Der sinnlose Zufall, die Verkettung ohne Grund, die das Unglück
erlaubt hat, macht Giovanni am meisten zu schaffen. Der Wunsch, die Zeit
zurückzudrehen, es anders ausgehen zu lassen: in imaginären Bildern
malt Moretti das aus, die Wirkungen, die Phantasien, mit denen das Geschehen
und der Wunsch, es nicht geschehen zu machen, das plan Normale besetzen und
unmöglich machen. Moretti zeigt den Schmerz, die Krise, ohne den Zuschauer
je damit zu bedrängen. Er will nicht auf die Darstellung des Schrecklichen
hinaus, er will nicht so tun, als könnte der Betrachter mit-leiden,
schon gar nicht will er ihn dazu nötigen. Immer rechtzeitig sind die
einzelnen, in sich stets offenen, aber kein Bild zu wenig zeigenden Szenen
zuende. Der Film entwickelt kein Helfer-Syndrom, das dem Zuschauer die Flucht
in billige Tränen ermöglichen würde. Auch auf Katharsis ist
er nicht aus. Er will nur zeigen, was passiert, wie auch ein in allem
Menschlichen versierter, hoch zivilisierter erwachsener Mann so wenig wie
seine Frau weiß, wie der Schmerz zu mildern wäre. Dass das ganz
konventionell erzählt ist, macht erstaunlicherweise eine Stärke
des Films aus: er achtet die Grenzen des Darstellbaren.

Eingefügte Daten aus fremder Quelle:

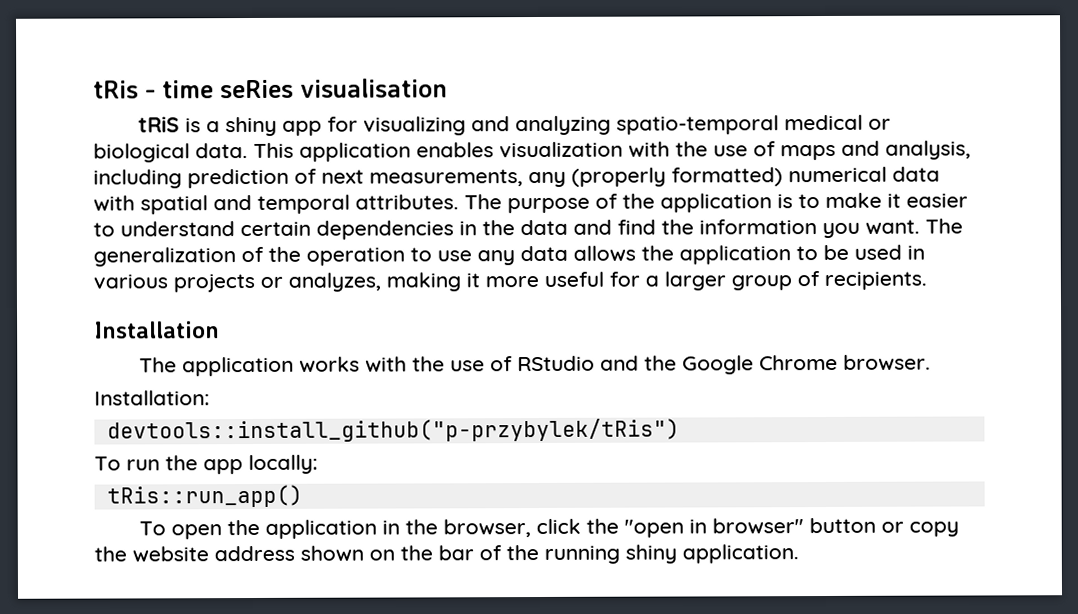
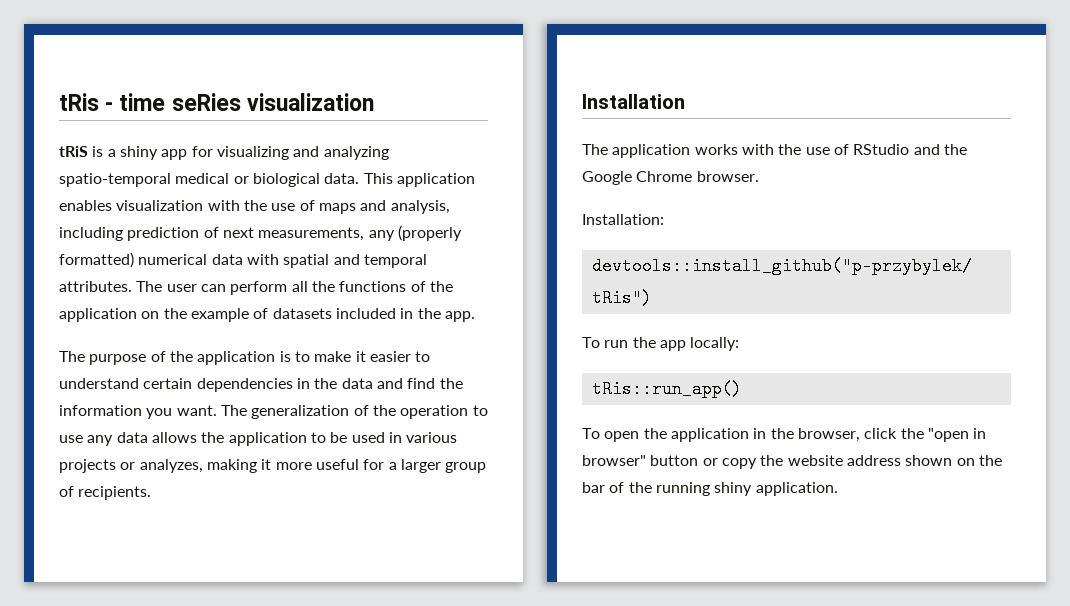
- tRis - time seRies visualisation
+ tRis - time seRies visualization
+ The user can perform all the functions of the application on the example of datasets included in the app.

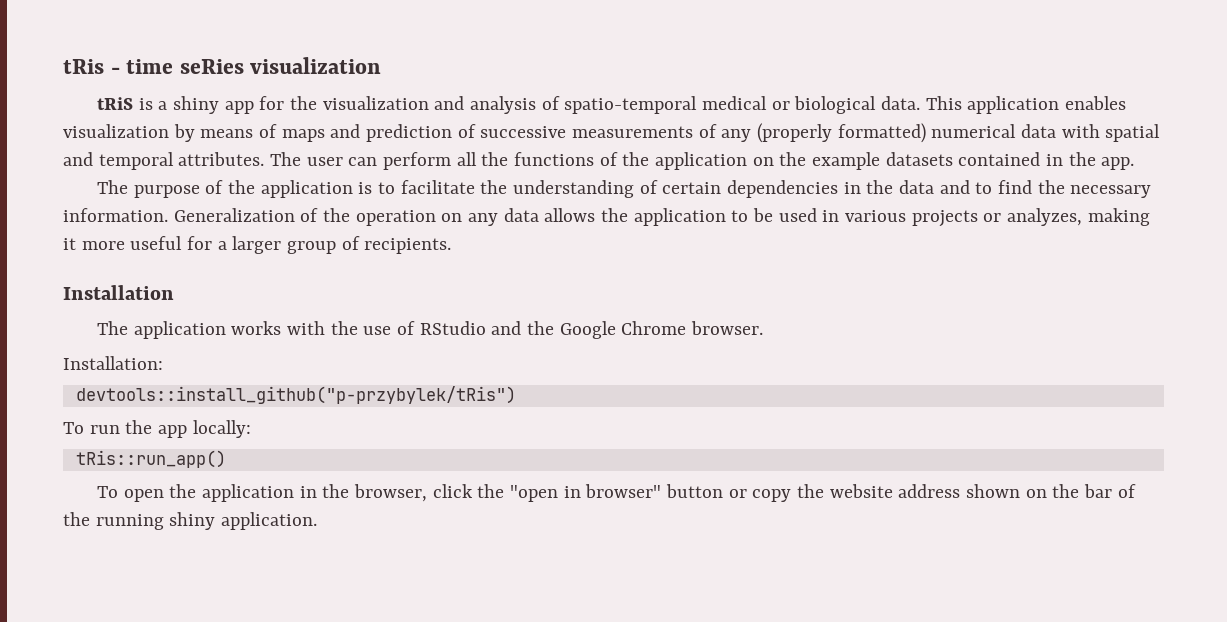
- tRiS is a shiny app for visualizing and analyzing spatio-temporal medical or biological data.
+ tRiS is a shiny app for the visualization and analysis of spatio-temporal medical or biological data.
- This application enables visualization with the use of maps and analysis, including prediction of next measurements, any (properly formatted) numerical data with spatial and temporal attributes.
+ This application enables visualization by means of maps and prediction of successive measurements of any (properly formatted) numerical data with spatial and temporal attributes.
- The user can perform all the functions of the application on the example of datasets included in the app.
+ The user can perform all the functions of the application on the example datasets contained in the app.
- The purpose of the application is to make it easier to understand certain dependencies in the data and find the information you want. The generalization of the operation to use any data allows the application to be used in various projects or analyzes, making it more useful for a larger group of recipients.
+ The purpose of the application is to facilitate the understanding of certain dependencies in the data and to find the necessary information. Generalization of the operation on any data allows the application to be used in various projects or analyzes, making it more useful for a larger group of recipients.

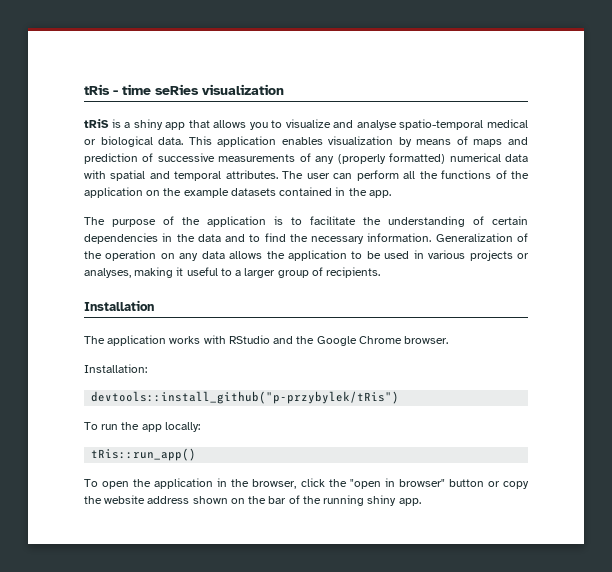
- tRiS is a shiny app for the visualization and analysis of spatio-temporal medical or biological data.
+ tRiS is a shiny app that allows you to visualize and analyse spatio-temporal medical or biological data.
- Generalization of the operation on any data allows the application to be used in various projects or analyzes, making it more useful for a larger group of recipients.
+ Generalization of the operation on any data allows the application to be used in various projects or analyses, making it useful to a larger group of recipients.
- The application works with the use of RStudio and the Google Chrome browser.
+ The application works with RStudio and the Google Chrome browser.
- To open the application in the browser, click the "open in browser" button or copy the website address shown on the bar of the running shiny application.
+ To open the application in the browser, click the "open in browser" button or copy the website address shown on the bar of the running shiny app.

Moretti ist ein humaner Filmemacher, er kennt Gnade auch für
seine bis beinahe an den Rand der Zerstörung getroffene Familie. Wo
das reine Unglück einschlug, meldet sich, aus dem Nichts,
unangekündigt, der glückliche Zufall, die unbekannte Freundin des
toten Sohnes aus dem Ferienlager. Man sieht, wie es in ihrer Gegenwart
möglich wird, über den Sohn zu reden, auch einen Akt des Eingedenkens
zu vollbringen, der zugleich einer des Abschied ist. Arianna und ihrem neuen
Freund gelingt, was die katholische Messe nicht leisten konnte, die beiden
werden zum Zeichen, dass Trost ist. Die Fahrt durch die Nacht ist in ihrer
Schlichtheit bewegend. Kein pathetischer Moment der Einsicht, der Umkehr,
nichts dergleichen. Und doch die Hoffnung, im ersten gemeinsamen Lachen der
Familie, an der französischen Grenze, im Morgengrauen, am Meer, dass
das Heil zurückkehren kann. Die Kamera zieht sich zurück, entfernt
sich, den Vorhang zuziehend, von den drei Gestalten am Strand. Es ist ein
schönes, ein optimistisches, ein kein bisschen verlogenes Ende.